How to conduct a Feasibility study for your Machine Learning projects
This is part 4 in our Field Guide to Machine Learning Product Development: What Product Managers Need to Know series. Read the Introduction here, learn about how to manage data throughout the machine learning product lifecycle, read up on the Discovery phase here, and stay tuned for more deep dives into the six main stages of the machine learning PM process, with the Feasibility phase below.
The world is full of 2x2 matrices designed to help product development teams prioritize work and decide what to build next. IBM Design’s matrix exercises, for example, plot user value against technical feasibility. Others take different approaches.
But are these simple frameworks also useful for prioritizing machine learning features? The short answer is “kind of”. But certainly not within a traditional 2-hour design session.
What’s different about machine learning?
The challenge with machine learning systems is that it’s very hard for teams – including machine learning scientists – to estimate how difficult it will be to build a model or feature without first experimenting with data and building first-pass, baseline models for a task.
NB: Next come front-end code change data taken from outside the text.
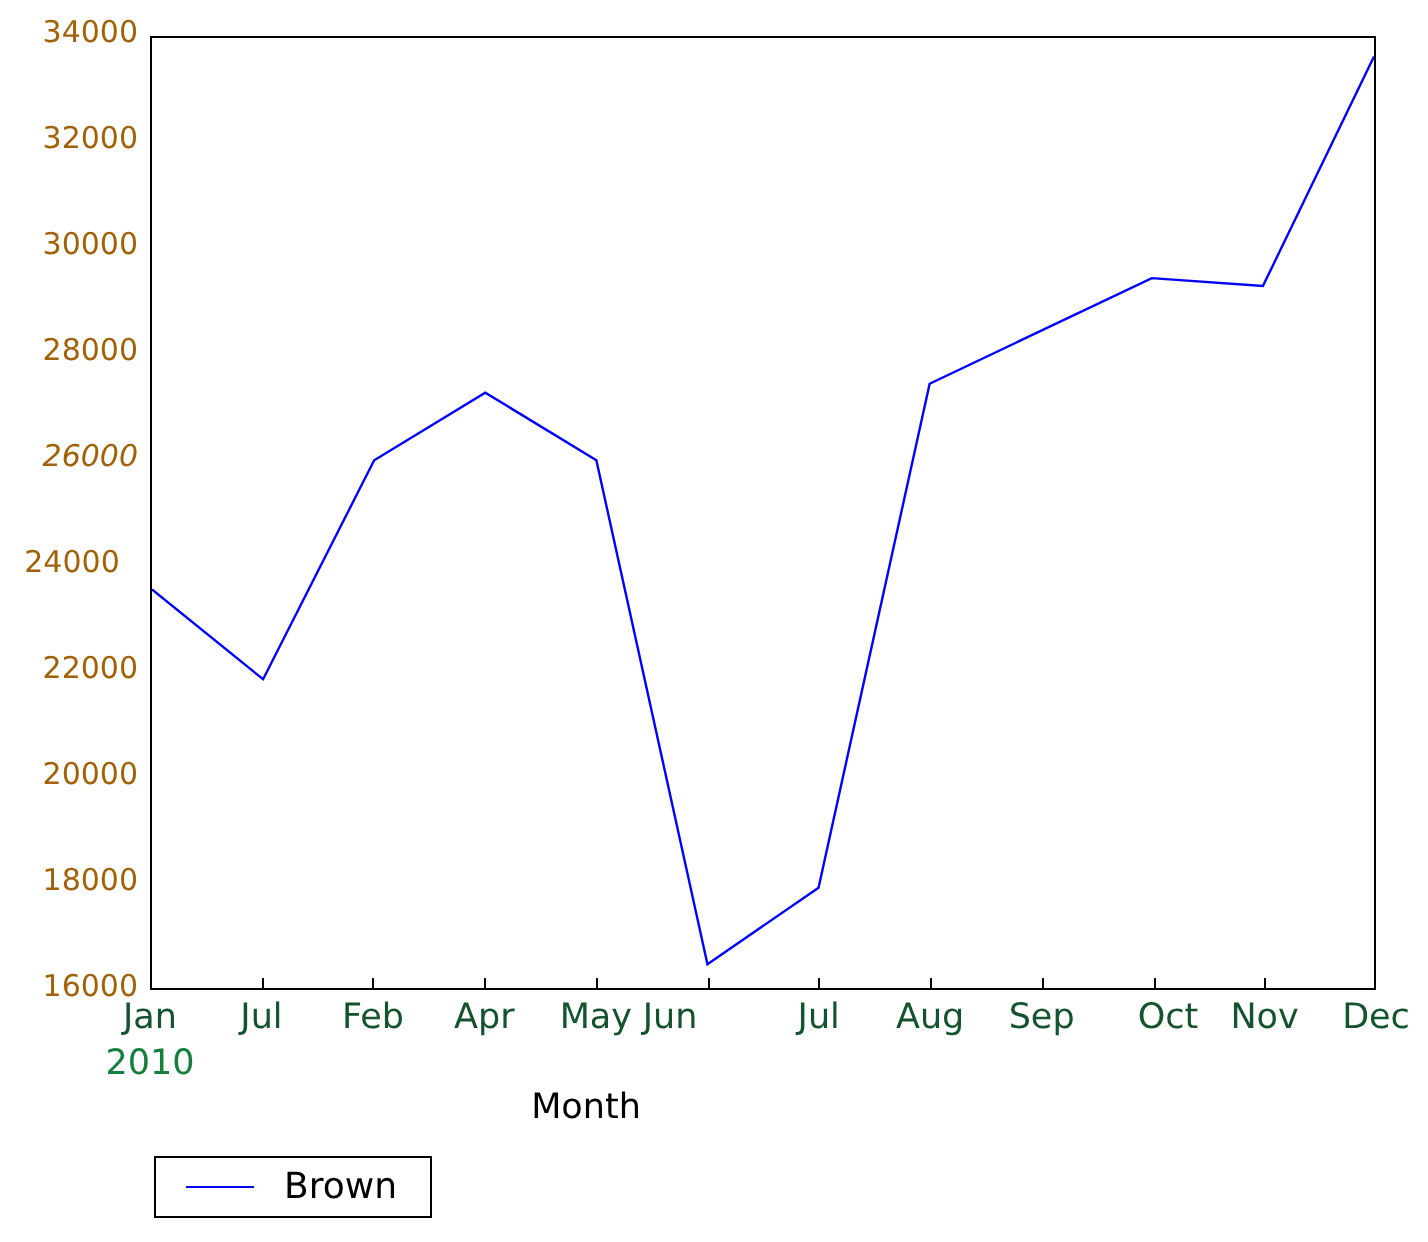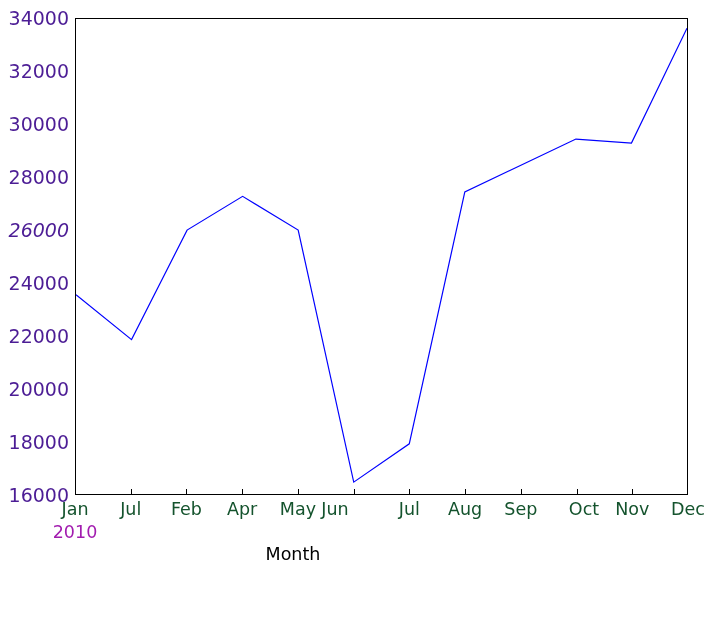"34000" .ytick-label { color: #4c1d95 -> #a16207; font-size: 19px -> 15px }
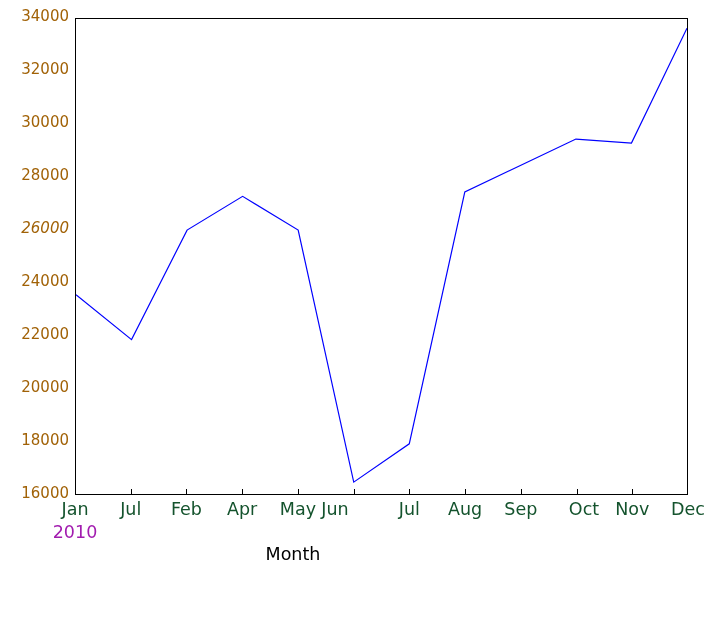"24000" div.ytick-label { text-align: none -> center }
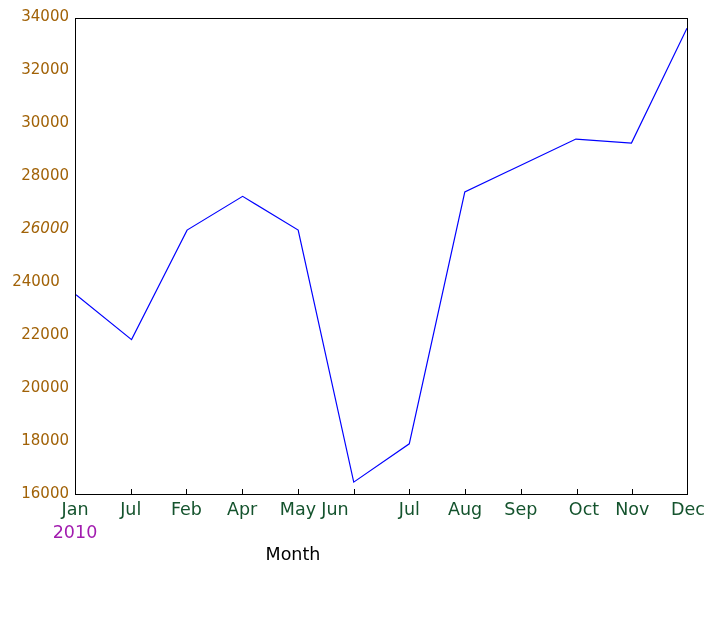"2010" #year-label { color: #a21caf -> #15803d }
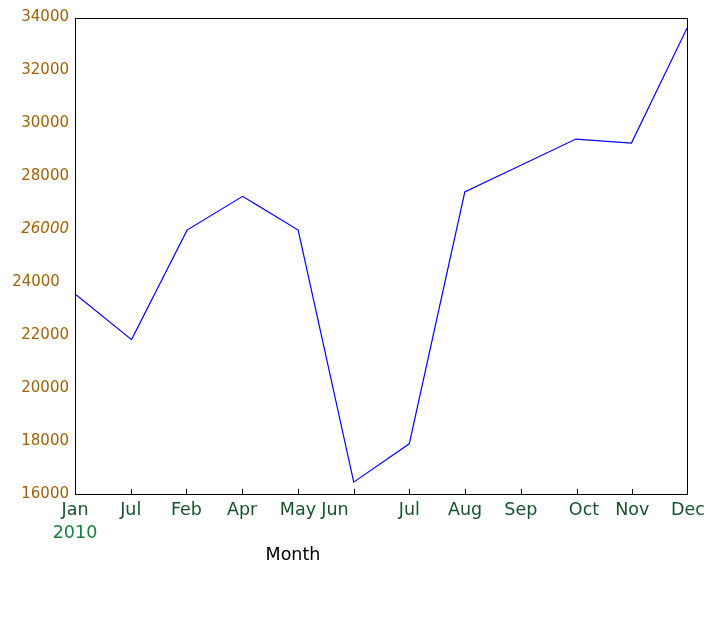"Brown" div { html: none -> <div> <div> <span> <svg> <line></line> </svg> </span> <span>Brown</span> </div> </div> }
Put simply, feasibility can’t be estimated through a one-time judgement call from a seasoned technical team: it’s an explicit, time-boxed phase in the product development lifecycle.
It's also iterative, as the team may conclude that the original problem articulated during Discovery isn’t solvable, but a variation (perhaps a down-scoped version of the problem) is. Then the focus shifts to whether this newly-formulated task still delivers impact for the business and end-users.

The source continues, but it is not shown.